-- TASK OBJECTIVE --
Without copying any pictures, restate exactly the lines from the start of the records through the line containing "- Simple and extensible component API".

Revision tracking records:

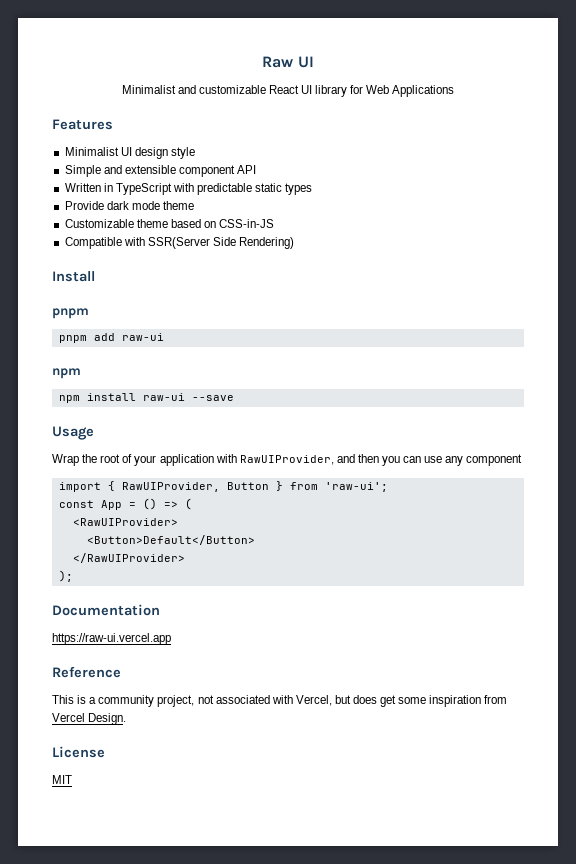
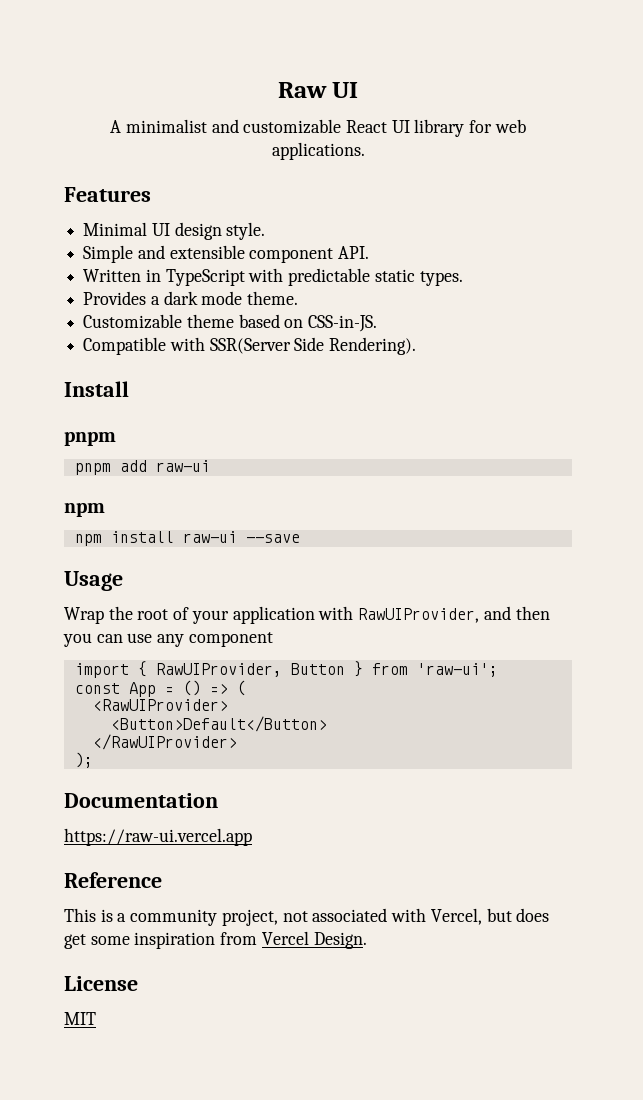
- Minimalist and customizable React UI library for Web Applications
+ A minimalist and customizable React UI library for web applications.
- Minimalist UI design style
+ Minimal UI design style.
- Simple and extensible component API
+ Simple and extensible component API.
- Written in TypeScript with predictable static types
- Provide dark mode theme
+ Written in TypeScript with predictable static types.
+ Provides a dark mode theme.
- Customizable theme based on CSS-in-JS
+ Customizable theme based on CSS-in-JS.
- Compatible with SSR(Server Side Rendering)
+ Compatible with SSR(Server Side Rendering).

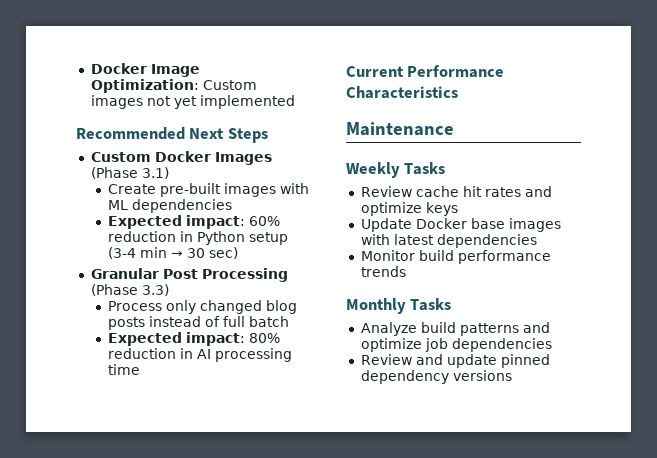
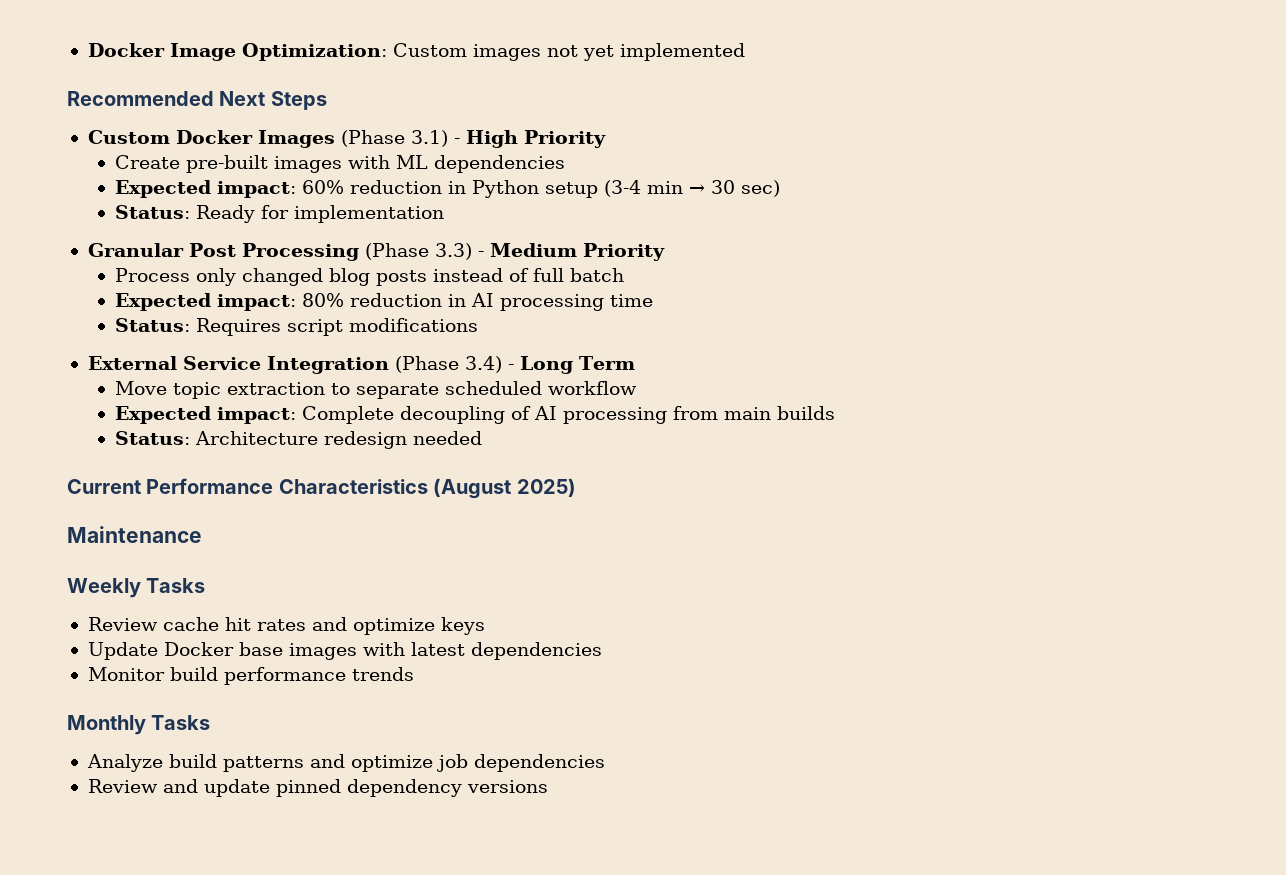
- Custom Docker Images (Phase 3.1)
+ Custom Docker Images (Phase 3.1) - High Priority
+ Status: Ready for implementation
- Granular Post Processing (Phase 3.3)
+ Granular Post Processing (Phase 3.3) - Medium Priority
+ Status: Requires script modifications
+ External Service Integration (Phase 3.4) - Long Term
+ Move topic extraction to separate scheduled workflow
+ Expected impact: Complete decoupling of AI processing from main builds
+ Status: Architecture redesign needed
- Current Performance Characteristics
+ Current Performance Characteristics (August 2025)

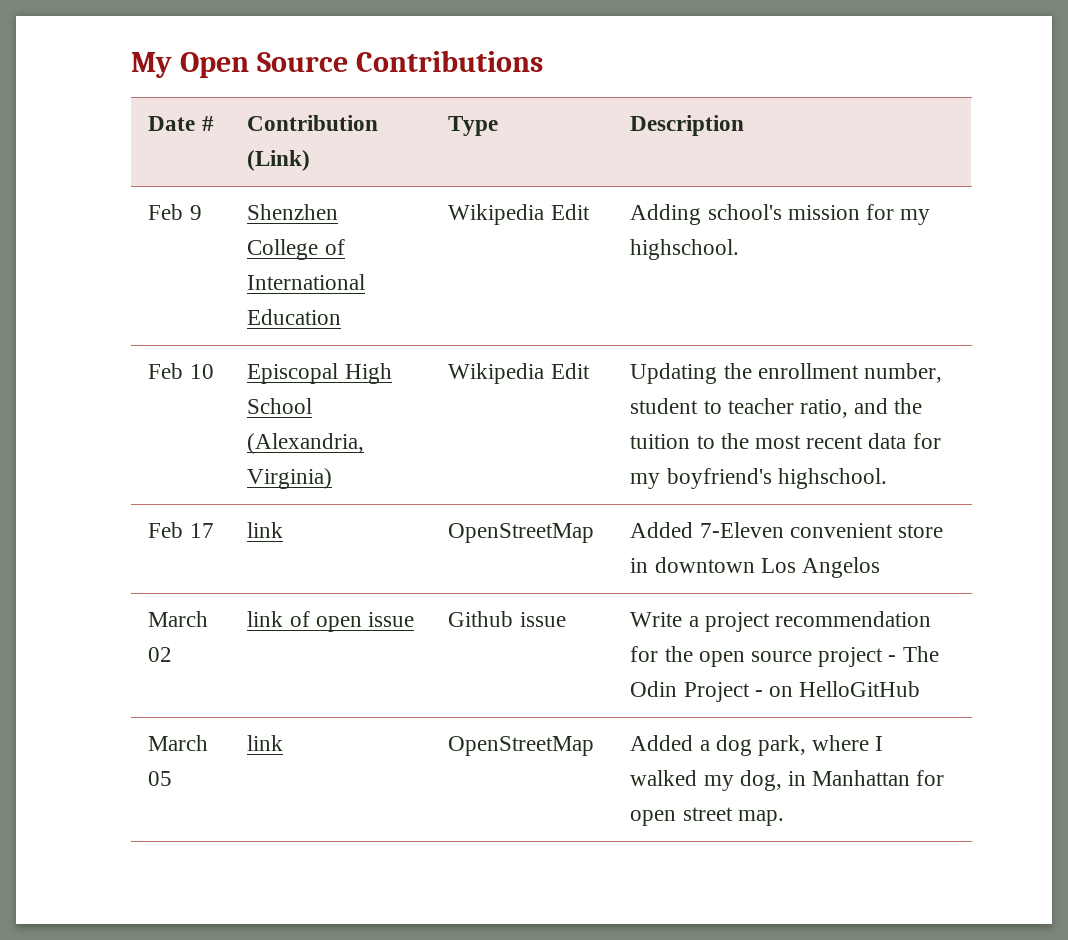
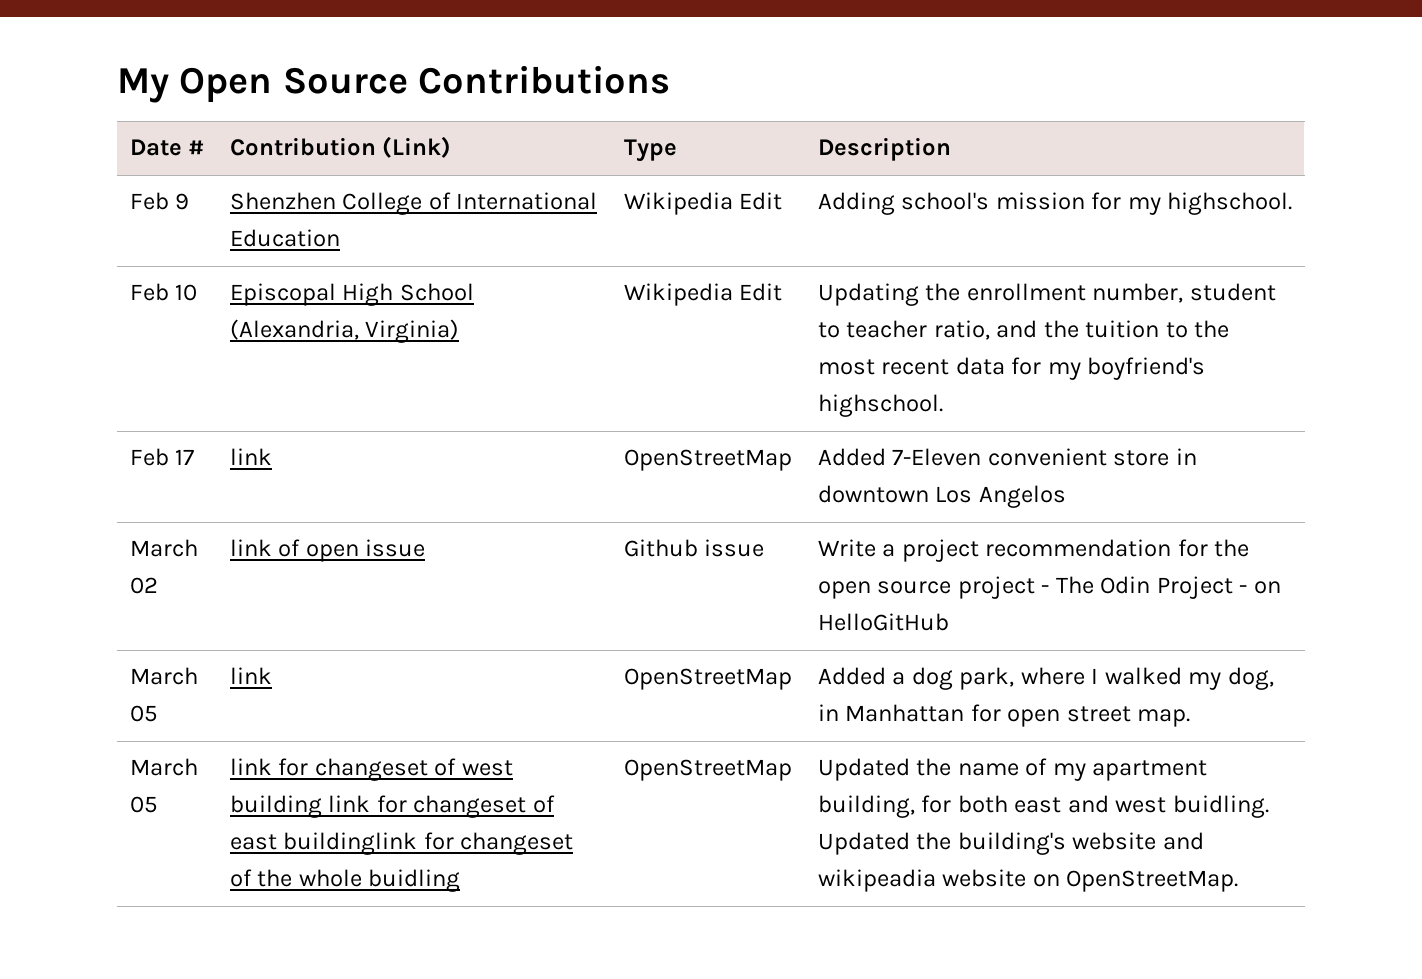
+ March 05 | link for changeset of west building link for changeset of east buildinglink for changeset of the whole buidling | OpenStreetMap | Updated the name of my apartment building, for both east and west buidling. Updated the building's website and wikipeadia website on OpenStreetMap.

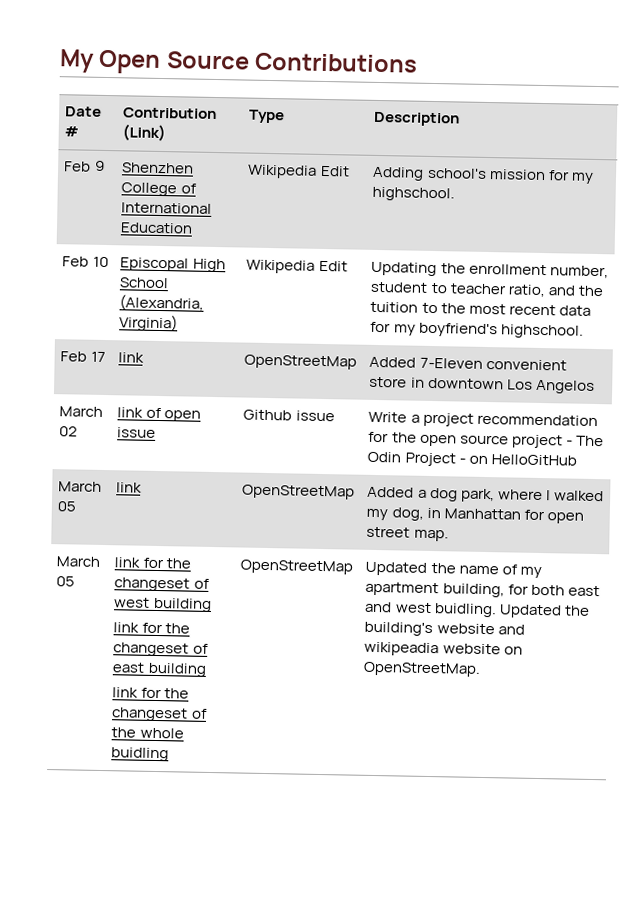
- link for changeset of west building link for changeset of east buildinglink for changeset of the whole buidling
+ link for the changeset of west building
+ link for the changeset of east building
+ link for the changeset of the whole buidling

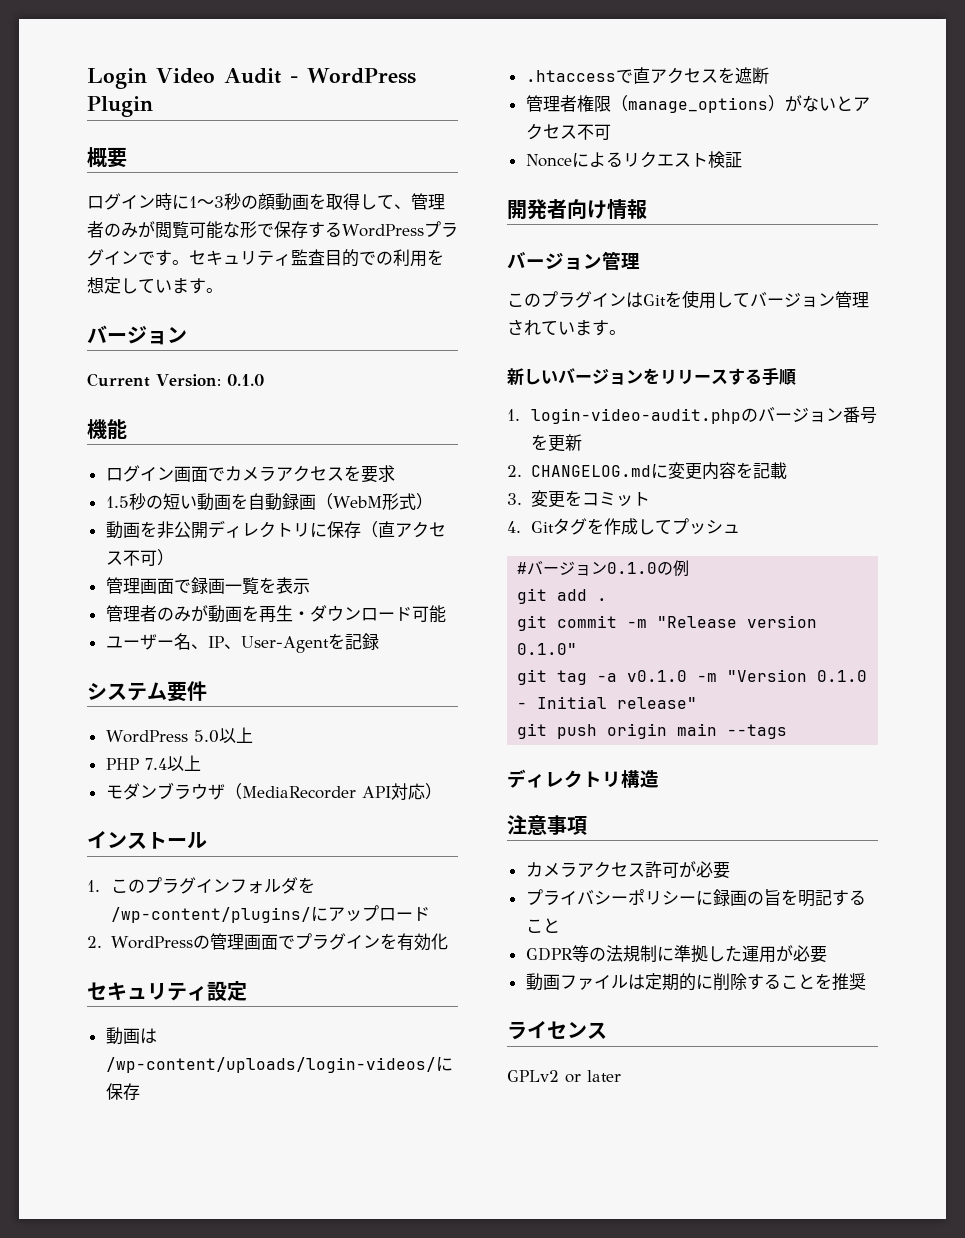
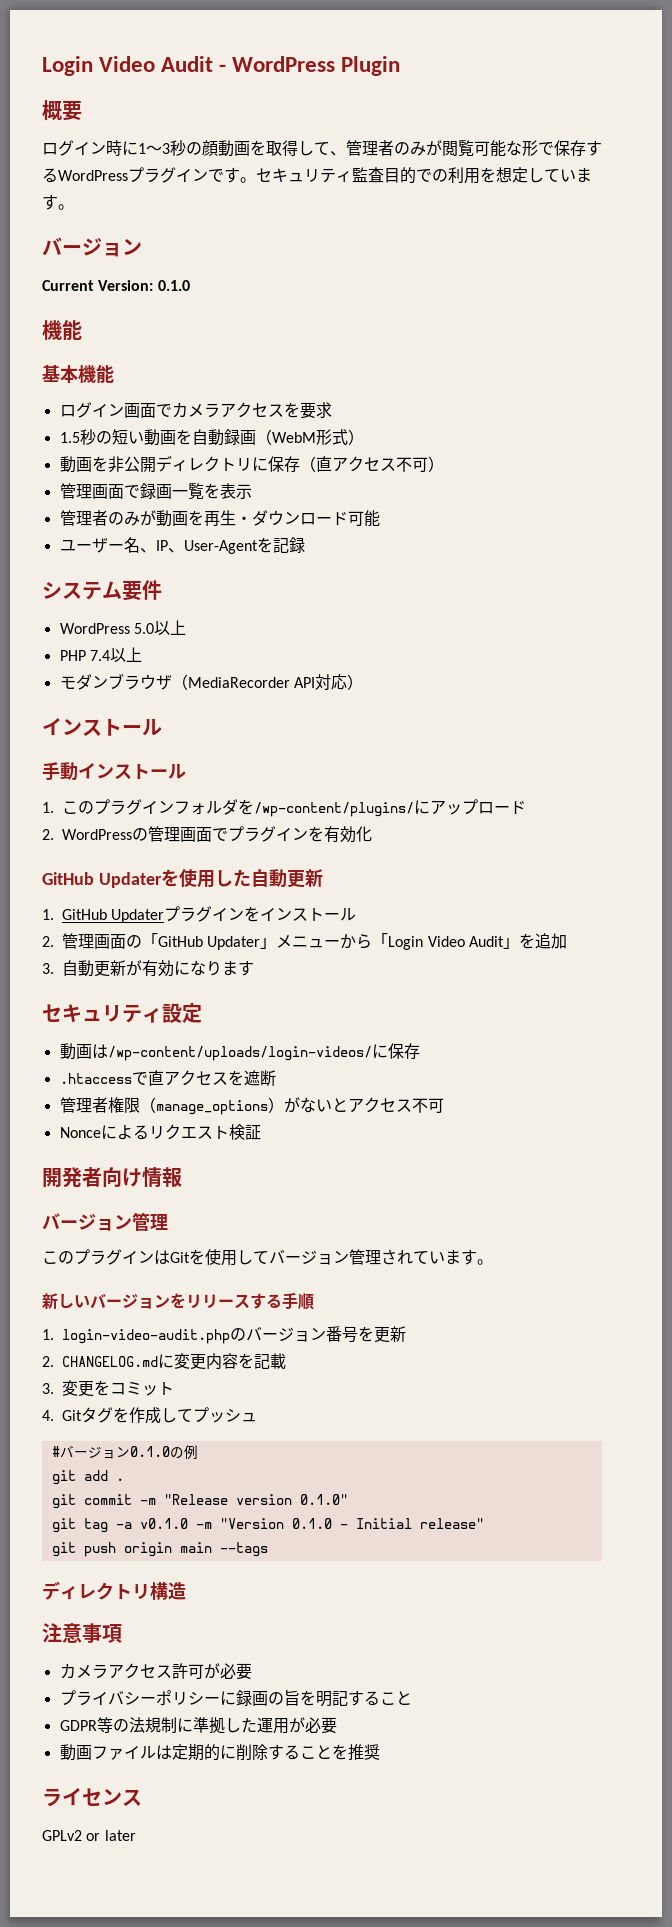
+ 基本機能
+ 手動インストール
+ GitHub Updaterを使用した自動更新
+ 1. GitHub Updaterプラグインをインストール
+ 2.管理画面の「GitHub Updater」メニューから「Login Video Audit」を追加
+ 3.自動更新が有効になります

-- WRITTEN SOLUTION --
- Minimalist and customizable React UI library for Web Applications
+ A minimalist and customizable React UI library for web applications.
- Minimalist UI design style
+ Minimal UI design style.
- Simple and extensible component API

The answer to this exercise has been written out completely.